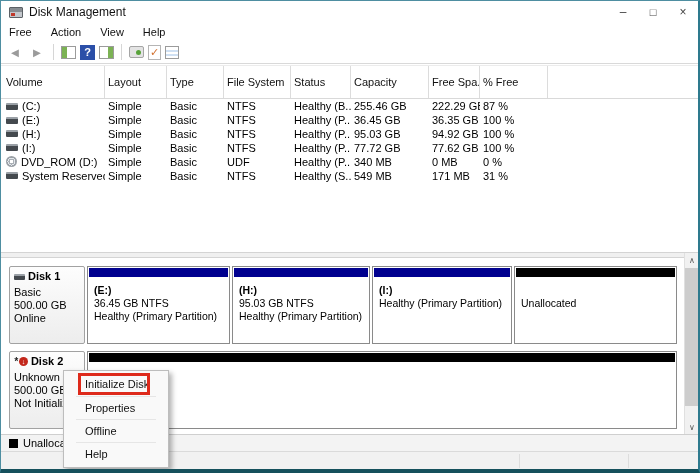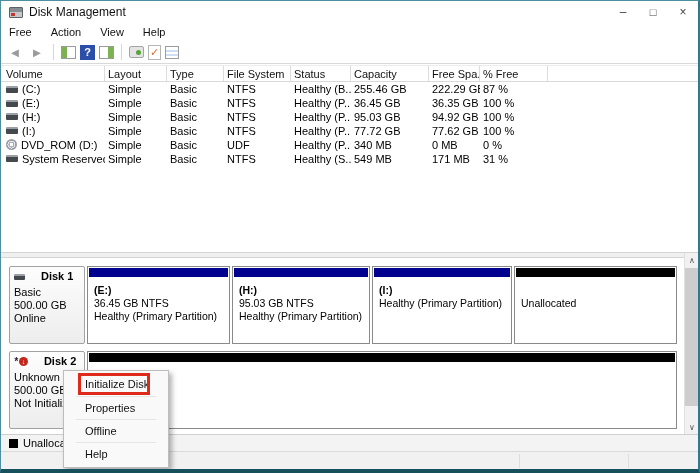--- a/index.html
+++ b/index.html
@@ -37,21 +37,21 @@
   .tbi[data-icon="action-pane"]{width:15px;height:13px;border:1px solid #9b9b9b;background:linear-gradient(90deg,#fff 0 8px,#7cb254 8px)}
   .tbi[data-icon="disk-view"]{width:15px;height:12px;border:1px solid #a5a5a5;background:#e4e4e4;border-radius:2px}
   .tbi[data-icon="disk-view"]::before{content:"";width:5px;height:5px;border-radius:50%;background:#58a33a;position:absolute;right:2px;top:3px}
   .tbi[data-icon="check-doc"]{width:13px;height:15px;border:1px solid #b5b5b5;background:#fff}
   .tbi[data-icon="check-doc"]::before{content:"✓";color:#d2702e;font-size:11px;font-weight:bold}
   .tbi[data-icon="fields"]{width:14px;height:13px;border:1px solid #9b9b9b;
     background:linear-gradient(#fff 0 3px,#cfe0f3 3px 5px,#fff 5px 7px,#cfe0f3 7px 9px,#fff 9px)}
 
   
   .listpane{position:absolute;left:0;top:64px;width:100%;height:187px;background:#fff}
-  .lheader{display:flex;height:17px;border-bottom:1px solid #d9d9d9;border-top:1px solid #ececec;align-items:flex-end;padding-left:4px}
+  .lheader{display:flex;height:34px;border-bottom:1px solid #d9d9d9;border-top:1px solid #ececec;align-items:flex-end;padding-left:4px}
   .hc{height:100%;display:flex;align-items:center;border-right:1px solid #dcdcdc;padding-left:3px;color:#111;overflow:hidden;white-space:nowrap}
   .lheader .hc:nth-child(1){width:100px;padding-left:1px}
   .lheader .hc:nth-child(2){width:62px}
   .lheader .hc:nth-child(3){width:57px}
   .lheader .hc:nth-child(4){width:67px}
   .lheader .hc:nth-child(5){width:60px}
   .lheader .hc:nth-child(6){width:78px}
   .lheader .hc:nth-child(7){width:51px}
   .lheader .hc:nth-child(8){width:68px}
   .hfill{flex:1;height:100%}
@@ -67,21 +67,21 @@
   
   .splitter{position:absolute;left:0;top:251px;width:100%;height:6px;background:#f0f0f0;border-top:1px solid #d4d4d4;border-bottom:1px solid #d4d4d4}
 
   
   .graphpane{position:absolute;left:0;top:257px;width:100%;height:176px;background:#fff}
   .diskrow{position:absolute;left:8px;display:flex}
   .diskrow.d1{top:8px;height:78px}
   .diskrow.d2{top:93px;height:78px}
   .dlabel{width:76px;height:100%;border:1px solid #a2a2a2;border-radius:2px;background:linear-gradient(#fdfdfd,#ededed);
     padding:3px 0 0 4px;line-height:13px;white-space:nowrap;overflow:hidden}
-  .dname{font-weight:bold;display:flex;align-items:center;gap:16px;margin-bottom:3px}
+  .dname{font-weight:bold;display:flex;align-items:center;gap:3px;margin-bottom:3px}
   .dglyph{width:11px;height:6px;border-radius:1px;background:linear-gradient(#9aa0a6 0 2px,#44494e 2px);flex:none}
   .noinit-icon{display:inline-flex;align-items:center;flex:none}
   .noinit-icon::before{content:"*";color:#222;font-size:10px;margin-right:1px}
   .noinit-icon::after{content:"↓";width:9px;height:9px;border-radius:50%;background:#c3271b;color:#fff;
     font-size:7px;line-height:9px;text-align:center;font-weight:bold}
   .parts{display:flex;gap:2px;margin-left:2px;height:100%}
   .part{height:100%;border:1px solid #8a8a8a;background:#fff;overflow:hidden}
   .pbar{height:9px;margin:1px}
   .ptext{padding:6px 0 0 6px;line-height:13px;font-size:10.5px;white-space:nowrap}
   .pline{min-height:13px}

================

TASK DESCRIPTION -> For the string "font", go through the entries above and copy each line where it occurs.

OUTPUT OF THE TASK ->
   .tbi[data-icon="check-doc"]::before{content:"✓";color:#d2702e;font-size:11px;font-weight:bold}
-  .dname{font-weight:bold;display:flex;align-items:center;gap:16px;margin-bottom:3px}
+  .dname{font-weight:bold;display:flex;align-items:center;gap:3px;margin-bottom:3px}
   .noinit-icon::before{content:"*";color:#222;font-size:10px;margin-right:1px}
     font-size:7px;line-height:9px;text-align:center;font-weight:bold}
   .ptext{padding:6px 0 0 6px;line-height:13px;font-size:10.5px;white-space:nowrap}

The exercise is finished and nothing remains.